Cameron's speech demonstrates everything that's wrong with international engagement with the Israel-Palestine peace process.
Shortly before David Cameron touched down in Israel yesterday, Israeli forces killed six Palestinians in the space of 24 hours. They included an 18-year-old student and three men in Gaza. The retaliation and consequent Israeli strikes those sparked look like they could be the start of a serious escalation in the Gaza Strip.
But when Cameron addressed the Knesset yesterday, the killings did not feature. Instead, he spoke at length of his ‘rock solid’ commitment to Britain’s ally. “With me,” he told the Knesset, “you have a British prime minister whose belief in Israel is unbreakable”.
The names of the dead were not the only absent detail. No mention was made of the 46 Palestinians killed by Israeli forces since peace negotiations began in June; nothing was said of detention without trial or the demolition of Palestinian homes; and the word ‘occupation’ did not appear once.
Cameron did find a moment to stress Britain’s support for “the compromises needed” for peace, including, he said, a “halt to settlement activity”. He didn’t mention that settlements are illegal under international law.

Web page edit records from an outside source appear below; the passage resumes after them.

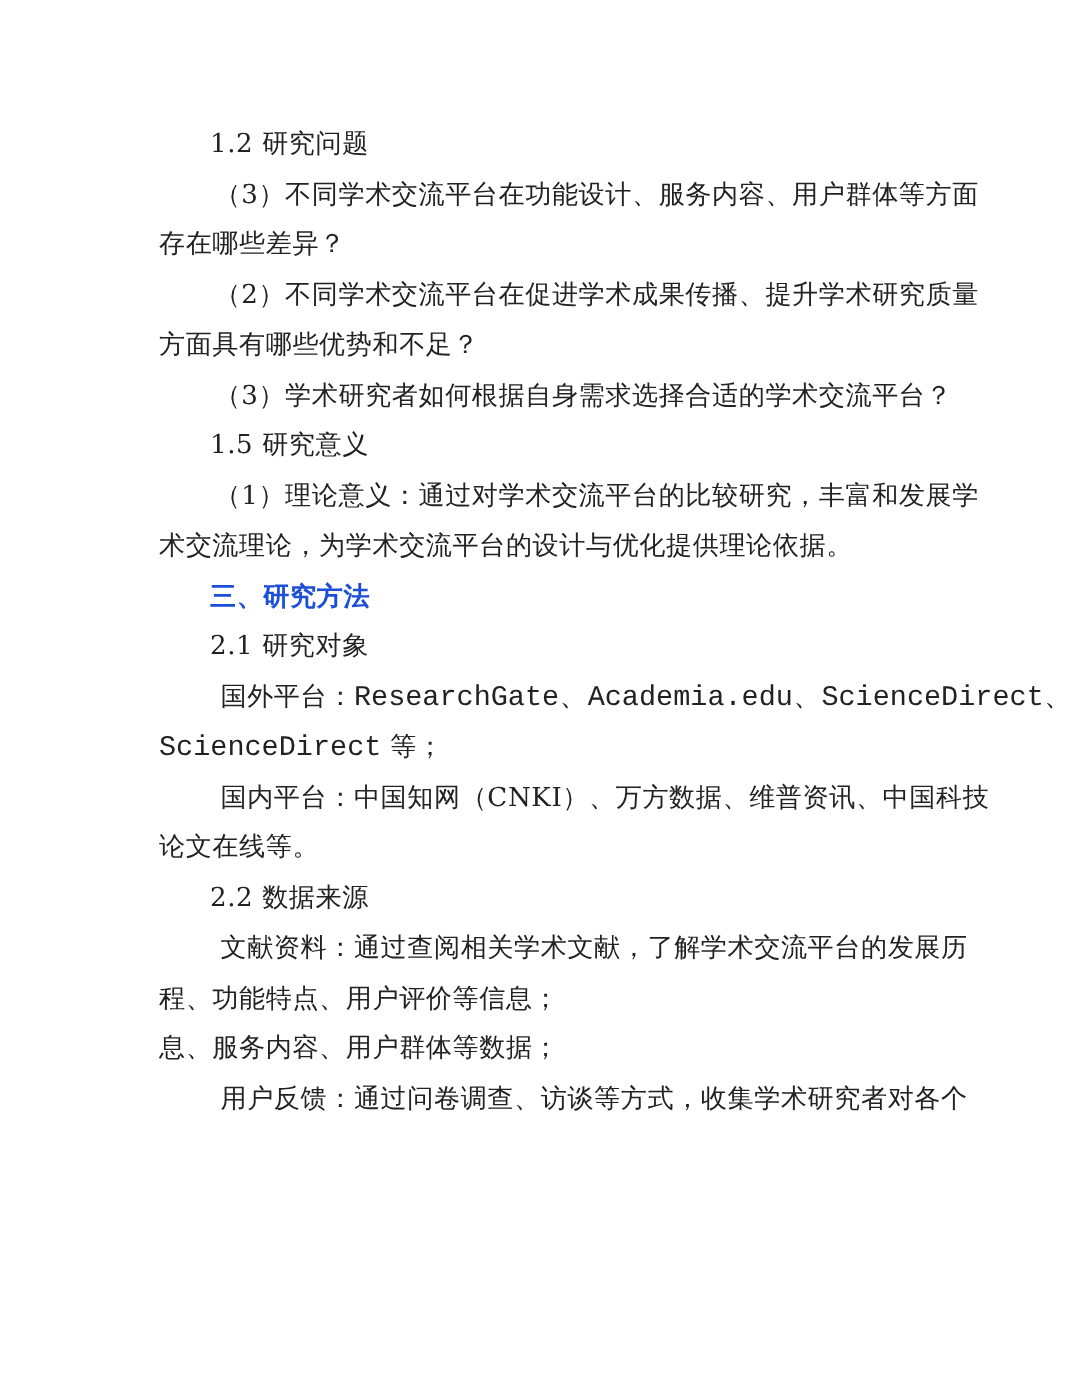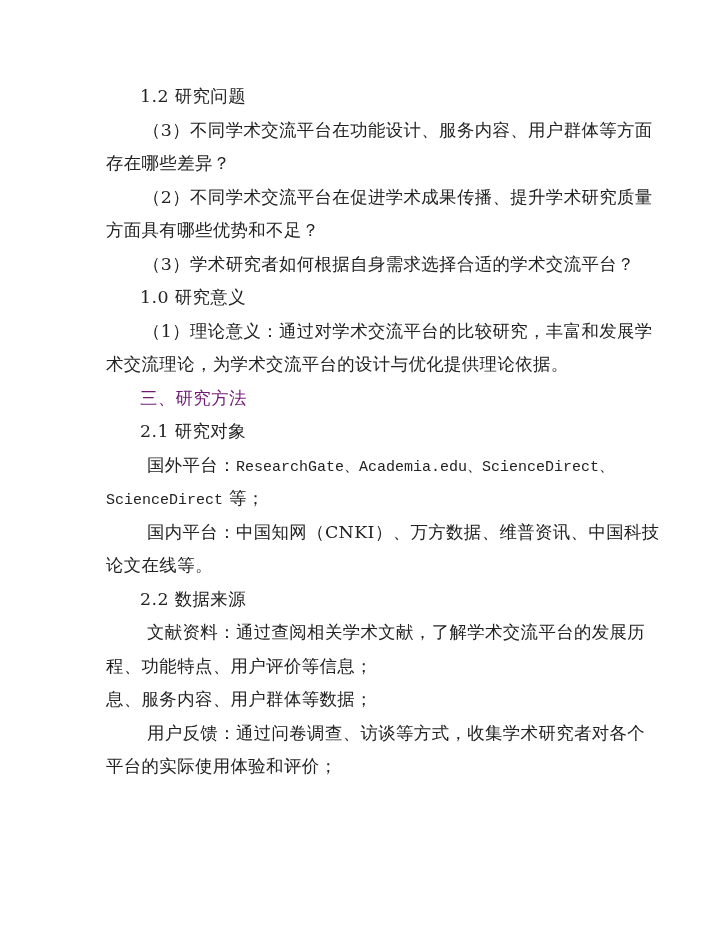--- a/index.html
+++ b/index.html
@@ -32,49 +32,48 @@
     .line {
       height: 33.5px;
       line-height: 33.5px;
       font-size: 17.4px;
       white-space: nowrap;
       letter-spacing: 0.4px;
     }
     .indent-h { padding-left: 34px; }
     .indent-p { padding-left: 37px; }
     .indent-p2 { padding-left: 41px; }
-    .bold { font-weight: normal; color: #701a75; }
-    .latin { font-family: "Liberation Mono", "DejaVu Sans Mono", monospace; font-size: 15px; letter-spacing: 0; }
+    .bold { font-weight: bold; color: #1d4ed8; }
+    .latin { font-family: "Liberation Mono", "DejaVu Sans Mono", monospace; font-size: 19px; letter-spacing: 0; }
   </style>
 </head>
 <body>
 
 <div class="page">
   <div class="content">
 
     <div class="line indent-h">1.2 研究问题</div>
     <div class="line indent-p">（3）不同学术交流平台在功能设计、服务内容、用户群体等方面</div>
     <div class="line">存在哪些差异？</div>
     <div class="line indent-p">（2）不同学术交流平台在促进学术成果传播、提升学术研究质量</div>
     <div class="line">方面具有哪些优势和不足？</div>
     <div class="line indent-p">（3）学术研究者如何根据自身需求选择合适的学术交流平台？</div>
 
-    <div class="line indent-h">1.0 研究意义</div>
+    <div class="line indent-h">1.5 研究意义</div>
     <div class="line indent-p">（1）理论意义：通过对学术交流平台的比较研究，丰富和发展学</div>
     <div class="line">术交流理论，为学术交流平台的设计与优化提供理论依据。</div>
 
     <div class="line indent-h bold">三、研究方法</div>
 
     <div class="line indent-h">2.1 研究对象</div>
     <div class="line indent-p2"><span>国外平台：</span><span class="latin">ResearchGate、Academia.edu、ScienceDirect、</span></div>
     <div class="line"><span class="latin">ScienceDirect</span><span> 等；</span></div>
     <div class="line indent-p2">国内平台：中国知网（CNKI）、万方数据、维普资讯、中国科技</div>
     <div class="line">论文在线等。</div>
 
     <div class="line indent-h">2.2 数据来源</div>
     <div class="line indent-p2">文献资料：通过查阅相关学术文献，了解学术交流平台的发展历</div>
     <div class="line">程、功能特点、用户评价等信息；</div>
     <div class="line">息、服务内容、用户群体等数据；</div>
     <div class="line indent-p2">用户反馈：通过问卷调查、访谈等方式，收集学术研究者对各个</div>
-    <div class="line">平台的实际使用体验和评价；</div>
 
   </div>
 </div>
 
 </body></html>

A halt is not a compromise for Israel, but an obligation. Rather than criticising Israel for the systematic undermining a future Palestinian state, Cameron applauds the possibility that its politicians do the absolute least that should be expected of them.
There was room for condemnation in Cameron’s speech, but not for Israel. He found plenty of time to highlight Palestinian incitement and terrorism, slammed the “outrageous lectures on human rights” that Israel receives in the United Nations, and boasted of legislating against the Law on Universal Jurisdiction, which threatened senior Israeli politicians accused of war crimes with arrest abroad.

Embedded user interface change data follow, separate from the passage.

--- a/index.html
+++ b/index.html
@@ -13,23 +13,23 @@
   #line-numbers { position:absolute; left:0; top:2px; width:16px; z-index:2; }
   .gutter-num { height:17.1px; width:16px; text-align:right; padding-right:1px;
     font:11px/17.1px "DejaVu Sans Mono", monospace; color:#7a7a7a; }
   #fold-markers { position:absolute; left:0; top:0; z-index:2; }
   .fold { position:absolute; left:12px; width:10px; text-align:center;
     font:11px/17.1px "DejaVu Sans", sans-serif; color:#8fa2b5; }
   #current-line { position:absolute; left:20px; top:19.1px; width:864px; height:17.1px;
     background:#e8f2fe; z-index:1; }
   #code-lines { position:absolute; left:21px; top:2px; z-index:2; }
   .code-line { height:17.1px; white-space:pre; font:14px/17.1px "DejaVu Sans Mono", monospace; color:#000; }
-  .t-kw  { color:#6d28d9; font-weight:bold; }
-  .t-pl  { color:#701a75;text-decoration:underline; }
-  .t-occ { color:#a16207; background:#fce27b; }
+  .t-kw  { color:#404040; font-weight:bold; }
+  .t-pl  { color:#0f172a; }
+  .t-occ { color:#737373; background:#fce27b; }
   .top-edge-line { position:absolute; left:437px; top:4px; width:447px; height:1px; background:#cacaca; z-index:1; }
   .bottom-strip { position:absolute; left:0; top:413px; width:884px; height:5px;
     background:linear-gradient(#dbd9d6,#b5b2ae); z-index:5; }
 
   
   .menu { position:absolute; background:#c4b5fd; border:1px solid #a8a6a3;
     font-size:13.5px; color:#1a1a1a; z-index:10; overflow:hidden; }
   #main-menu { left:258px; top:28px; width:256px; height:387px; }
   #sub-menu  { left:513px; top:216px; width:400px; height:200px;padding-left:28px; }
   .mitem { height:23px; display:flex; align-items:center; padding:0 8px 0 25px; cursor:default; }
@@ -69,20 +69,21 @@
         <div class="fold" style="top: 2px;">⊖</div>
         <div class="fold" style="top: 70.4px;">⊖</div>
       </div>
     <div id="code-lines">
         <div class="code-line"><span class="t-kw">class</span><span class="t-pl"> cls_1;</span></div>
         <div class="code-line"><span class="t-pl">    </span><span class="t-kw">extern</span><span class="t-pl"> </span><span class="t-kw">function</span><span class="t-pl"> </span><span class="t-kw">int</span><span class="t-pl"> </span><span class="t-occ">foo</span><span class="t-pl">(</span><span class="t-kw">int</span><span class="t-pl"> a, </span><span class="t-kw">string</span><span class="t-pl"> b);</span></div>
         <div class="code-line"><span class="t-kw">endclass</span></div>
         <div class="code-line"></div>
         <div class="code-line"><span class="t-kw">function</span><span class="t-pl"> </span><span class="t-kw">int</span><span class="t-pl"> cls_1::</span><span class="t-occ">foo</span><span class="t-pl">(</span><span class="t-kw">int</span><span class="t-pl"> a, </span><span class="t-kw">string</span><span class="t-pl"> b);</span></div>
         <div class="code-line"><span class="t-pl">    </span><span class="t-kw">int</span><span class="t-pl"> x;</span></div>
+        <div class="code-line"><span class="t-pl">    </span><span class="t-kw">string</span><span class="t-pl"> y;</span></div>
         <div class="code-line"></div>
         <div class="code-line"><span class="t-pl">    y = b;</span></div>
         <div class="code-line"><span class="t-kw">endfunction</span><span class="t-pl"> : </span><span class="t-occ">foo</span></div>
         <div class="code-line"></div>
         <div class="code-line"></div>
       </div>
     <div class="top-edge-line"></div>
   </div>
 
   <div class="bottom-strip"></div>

Any resistance to occupation was swept away with arrogance. “Israel’s place as a homeland for the Jewish people,” Cameron said, “will never rest on hollow resolutions passed by amateur politicians.” By that, he presumably meant the 170-plus Palestinian civil society organisations behind the Boycott, Divestment and Sanctions movement.

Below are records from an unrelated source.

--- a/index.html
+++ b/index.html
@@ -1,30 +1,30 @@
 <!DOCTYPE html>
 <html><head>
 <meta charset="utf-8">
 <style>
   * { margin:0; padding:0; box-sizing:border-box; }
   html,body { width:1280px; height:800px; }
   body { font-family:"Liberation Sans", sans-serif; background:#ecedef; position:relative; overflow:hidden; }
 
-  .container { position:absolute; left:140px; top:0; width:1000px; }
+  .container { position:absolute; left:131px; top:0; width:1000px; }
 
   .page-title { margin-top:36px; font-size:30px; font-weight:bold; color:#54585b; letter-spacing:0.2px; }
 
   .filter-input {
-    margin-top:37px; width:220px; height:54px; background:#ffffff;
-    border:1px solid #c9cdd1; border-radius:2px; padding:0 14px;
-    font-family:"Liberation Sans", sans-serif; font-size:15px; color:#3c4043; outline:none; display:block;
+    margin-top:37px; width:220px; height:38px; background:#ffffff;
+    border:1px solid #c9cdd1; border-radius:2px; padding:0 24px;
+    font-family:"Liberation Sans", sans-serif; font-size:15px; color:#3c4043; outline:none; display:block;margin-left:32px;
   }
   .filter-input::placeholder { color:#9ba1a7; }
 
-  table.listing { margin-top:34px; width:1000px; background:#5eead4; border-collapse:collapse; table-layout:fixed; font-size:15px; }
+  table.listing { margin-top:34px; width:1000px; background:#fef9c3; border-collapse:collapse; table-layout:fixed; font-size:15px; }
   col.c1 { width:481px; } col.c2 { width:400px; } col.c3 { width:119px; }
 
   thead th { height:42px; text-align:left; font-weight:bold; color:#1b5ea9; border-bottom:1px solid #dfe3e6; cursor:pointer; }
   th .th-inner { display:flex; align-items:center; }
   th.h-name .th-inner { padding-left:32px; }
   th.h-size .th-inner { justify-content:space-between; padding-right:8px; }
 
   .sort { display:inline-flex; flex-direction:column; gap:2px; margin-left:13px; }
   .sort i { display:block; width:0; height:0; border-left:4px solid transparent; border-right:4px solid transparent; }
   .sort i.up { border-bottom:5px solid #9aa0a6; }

Cameron’s rhetoric is familiar: Israel, it exclaimed, is the victim of a double standard, unfairly singled it out for criticism compared to other, more condemnable, parties. But by implying unconditional loyalty, Cameron only demonstrated the hypocrisy of leaders like him, who are clearly happy to turned a blind eye to serious violations as long as the perpetrator is Israel.
It’s exactly this exceptionalism that makes resistance – through BDS, for example – essential. Cameron may be unimpressed by grassroots struggles, but by demonstrating that politicians won’t hold Israel to account he proves that they are necessary.
But refusing to recognise Israeli transgressions makes solutions seem comfortable. Cameron presented the two-state solution as an attractive economic option, almost a concession Israel might plump for.
However talk of peace that does not admonish Israel is talk that does not recognise Palestinian grievances and needs. It promises a peace in which one, more powerful side, gets away with countless crimes, then can force terms that degrade and constrain its weaker opponent; one that does not right wrongs, or enact justice, or allow scars to heal.
With Cameron’s approach, peace of any kind seems unlikely. If Israel is promised unerring international support, it is likely to approve a deal favourable only to itself – a stunted statehood that the Palestinians cannot accept.
And so the occupation will continue. Life will become increasingly intolerable for Palestinians, the injustices increasingly impossible for the world to ignore. A third Intifada will become ever more probable
Real friends of Israel would be advocates for accountability, not the impunity that makes it a threat to its own security. They would take their ally to task on unacceptable behaviour, not promise it unquestioning support.
With his sycophantic show, however, Cameron simply looks like he’s cosying up the stronger party. It’s a familiar strategy – but one that, in time, often proves embarrassing for those that choose power over principle.